§ **TASK ITEM**: In the listing below, find the line containing "Soins: 96 x" and the line containing "balance: 15333.00 -> 15838.80". Repeat exactly those two lines and every line between them, nothing more.
─── RECORDS FOR THE EXERCISE
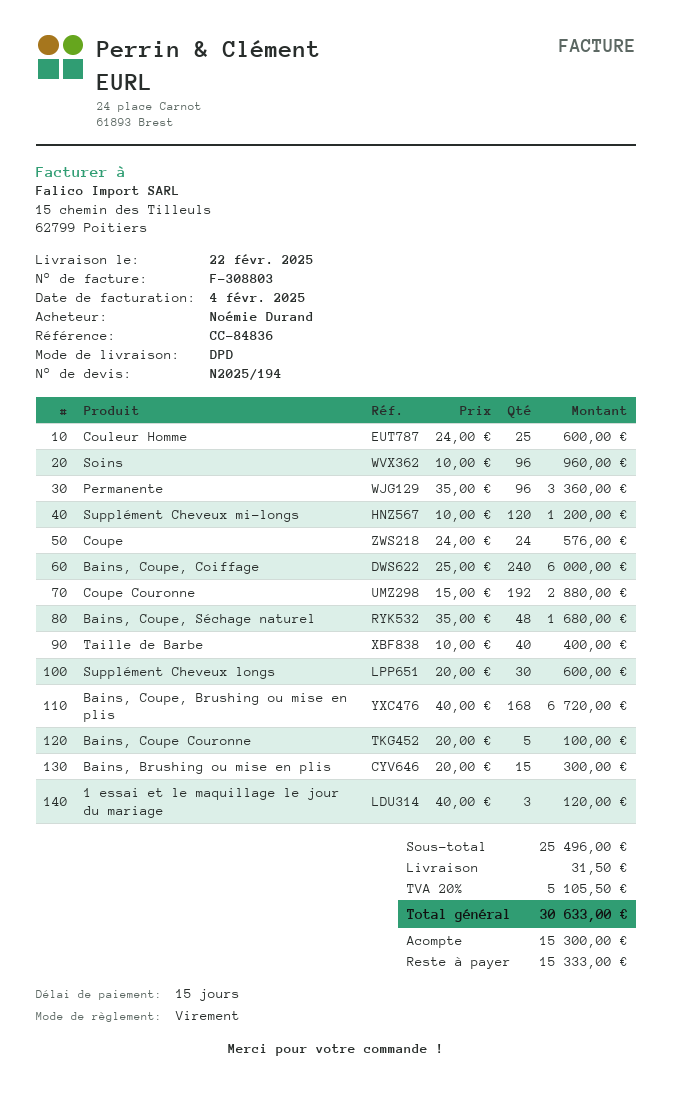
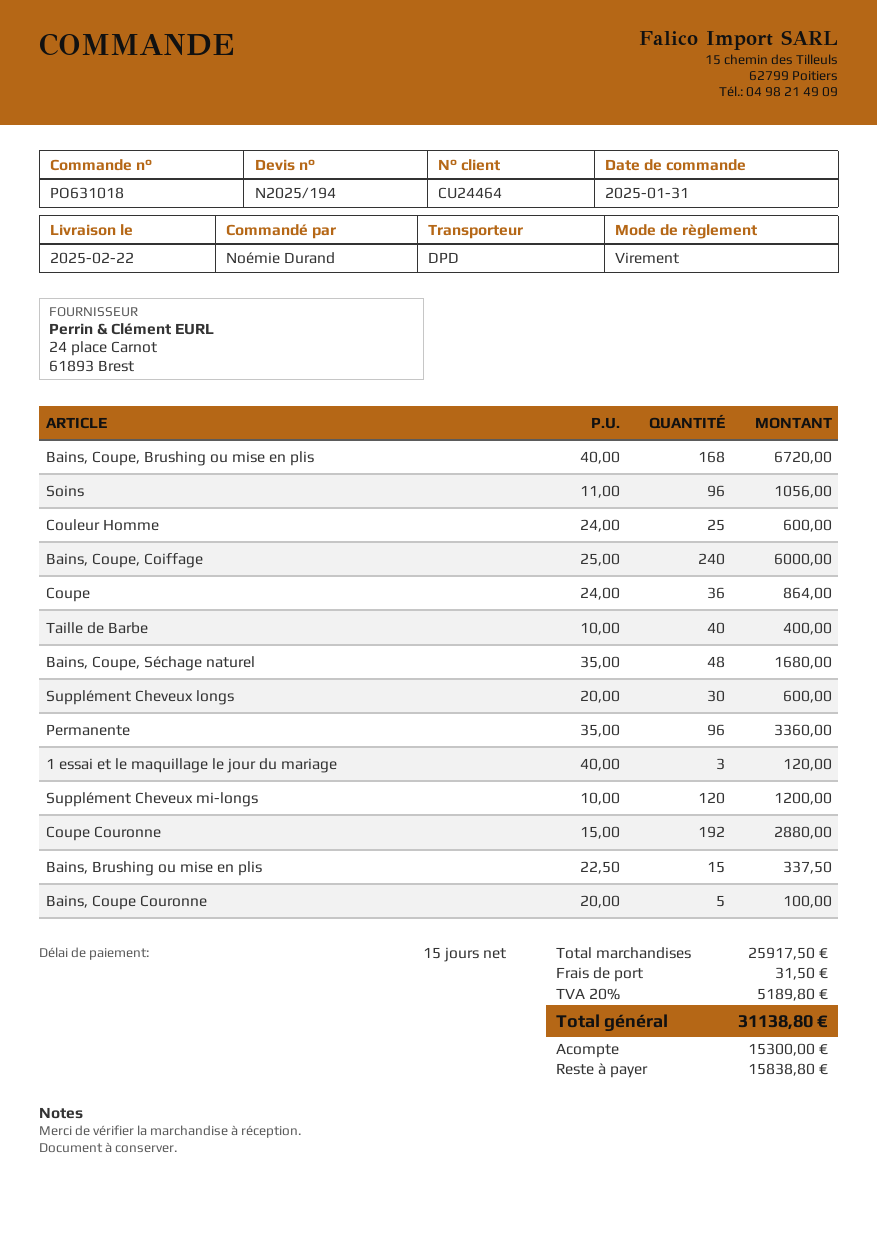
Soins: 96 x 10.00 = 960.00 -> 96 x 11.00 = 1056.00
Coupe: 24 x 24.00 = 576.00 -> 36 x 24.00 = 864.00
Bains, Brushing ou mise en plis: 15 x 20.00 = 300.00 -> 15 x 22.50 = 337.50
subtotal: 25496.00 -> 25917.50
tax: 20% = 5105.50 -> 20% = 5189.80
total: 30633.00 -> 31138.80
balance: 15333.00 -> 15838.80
──────
─── RECORDS FOR THE EXERCISE
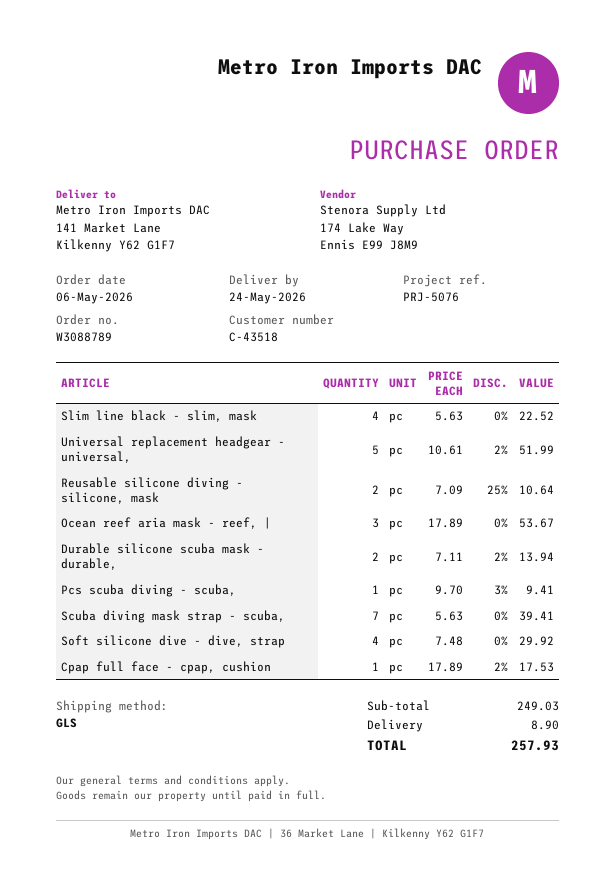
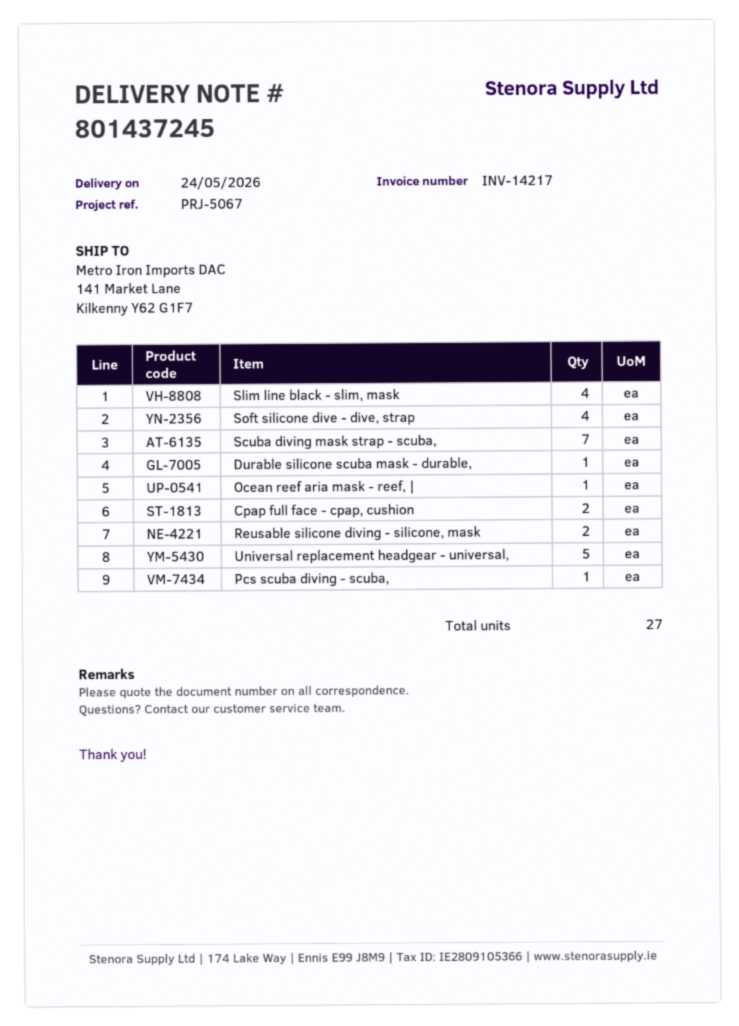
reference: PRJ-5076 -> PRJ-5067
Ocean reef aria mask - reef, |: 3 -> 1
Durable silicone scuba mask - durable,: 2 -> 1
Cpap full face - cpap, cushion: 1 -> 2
──────
§ **OUTPUT BELOW**:
Soins: 96 x 10.00 = 960.00 -> 96 x 11.00 = 1056.00
Coupe: 24 x 24.00 = 576.00 -> 36 x 24.00 = 864.00
Bains, Brushing ou mise en plis: 15 x 20.00 = 300.00 -> 15 x 22.50 = 337.50
subtotal: 25496.00 -> 25917.50
tax: 20% = 5105.50 -> 20% = 5189.80
total: 30633.00 -> 31138.80
balance: 15333.00 -> 15838.80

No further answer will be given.